No I am not contradicting what Jack said, the reason why is I don't know in what contexts he was saying that. Also understand that there are input voltages and output voltage in those documents so that's why I say what context he was using.
All I am simply going by U.S. government document and standards.that all building codes must follow, and there fore manufactures to make products for the USA also follow these guide lines.
However sometimes manufactures of things like TV have a power saving mode that uses less voltage or something along those lines, and save you money on your power bill but you will loose some PQ.
Here you go.
http://en.wikipedia.org/wiki/Mains_power_around_the_world
 
I do find something strange also, with my PS audio power plant premier it recommends to use 120V output and even if the voltage goes over 120V by a few volts that's better than to low and NP. I think you also have a older PS audio power station so I can't say for sure what the output voltage is with you PS but I can say what PS audio has to say about mine.
Some manufactures like Oppo really recommends not using any PPP when installing new firmware and yes there are others that say the sane thing.
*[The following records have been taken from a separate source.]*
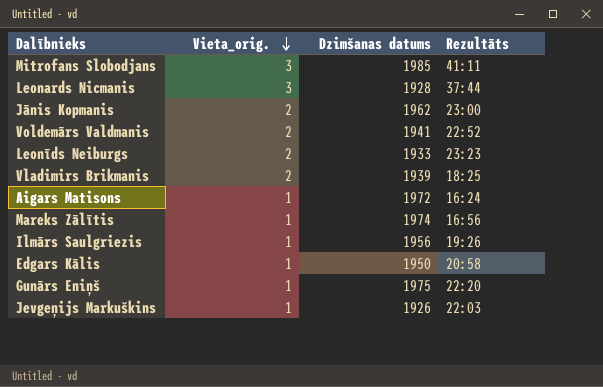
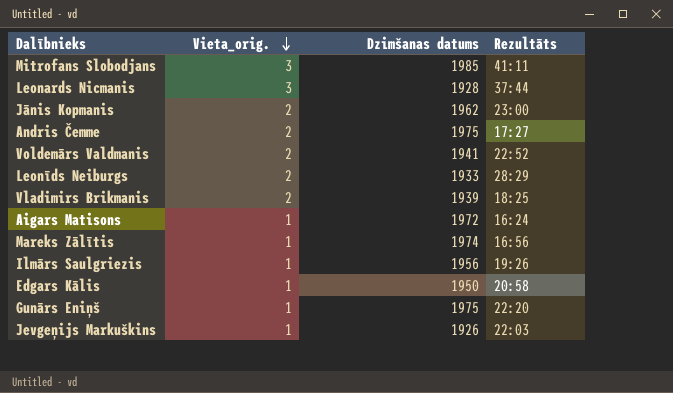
row Andris Čemme: none -> 2 | 1975 | 17:27
Leonīds Neiburgs | Rezultāts: 23:23 -> 28:29

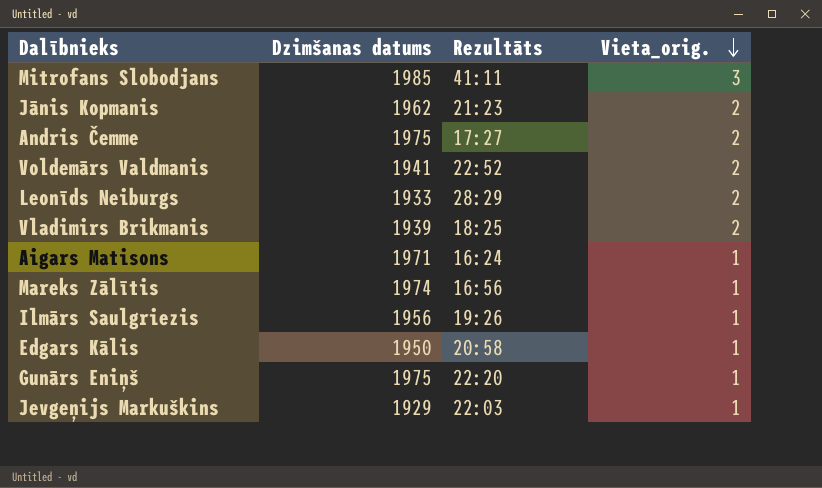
column Vieta_orig. | position: 2 -> 4
row Leonards Nicmanis: 3 | 1928 | 37:44 -> none
Jānis Kopmanis | Rezultāts: 23:00 -> 21:23
Aigars Matisons | Dzimšanas datums: 1972 -> 1971
Jevgeņijs Markuškins | Dzimšanas datums: 1926 -> 1929

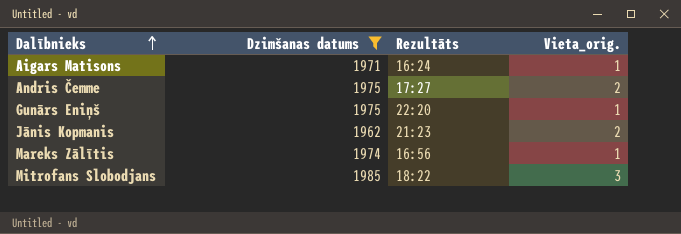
filter: none -> Dzimšanas datums >= 1962
row order: Vieta_orig. descending -> Dalībnieks ascending
Mitrofans Slobodjans | Rezultāts: 41:11 -> 18:22

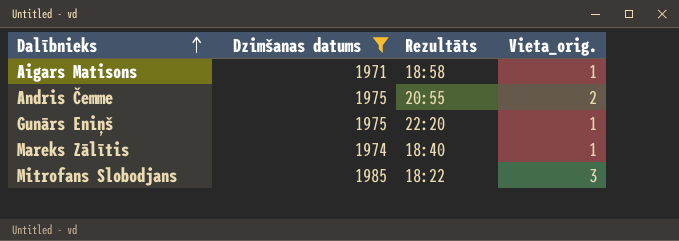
row Jānis Kopmanis: 1962 | 21:23 | 2 -> none
Aigars Matisons | Rezultāts: 16:24 -> 18:58
Andris Čemme | Rezultāts: 17:27 -> 20:55
Mareks Zālītis | Rezultāts: 16:56 -> 18:40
Mike please don't take this the wrong way but you are relying that your 13 your old PS is reporting the correct voltage. PPP are one thing I would never buy used.
 
btw; I see that my PPP is on sale for $1295 and free shipping if you want to upgrade yours.
wink.gif

 
Hope this helps you.


Hmmm.  Jack said to set the voltage to 110 for the WA22 because it is optimal.  You posted, "You really don't want to limit your voltage to 110V, if you live in the USA."  It looks to me like Jack is saying to do one thing and you are saying to do something different.  The context is simply this: I asked Jack what voltage I should feed the WA22 since I can send between 110 to 120 volts, and he said 110 volts was optimal.
 
I have a voltage meter and I checked the output of my 13 year old P600 and it reports a slight fluxuation between 110.7 to 110.3 volts.
 
It's a little fuzzy to my why you would say that that PPP's are the one thing you would never buy used, yet you are alerting me that your used PPP is up for sale?  Well, no matter, thanks but no thanks.  I would buy a used PPP, however PS Audio has recently come out with a next generation power regenerator, and I just ordered one.  It's due in two weeks.  They have a terrific trade up program and the are crediting me $750 for my P600.
 
From my perspective there may be good reasons why anyone would recommend a different course of action that is advised by a vendor, so thank you for your thoughts.  I want it clear to anyone reading this thread that Jack recommends 110 if you have the means to do so.  In a different email, he said that if you don't have access to equipment that will provide a specific voltage to the WA22, it is not a problem even if the voltage gets up to 124 and a little above.  He said, just make sure the amp is not too hot to the touch.
 
Following Jack's advice in my own testing, I found a distinct sonic advantage using 110 volts from the P600 vs. 124 volts from the wall.
 
Thank you for your help and your perspective.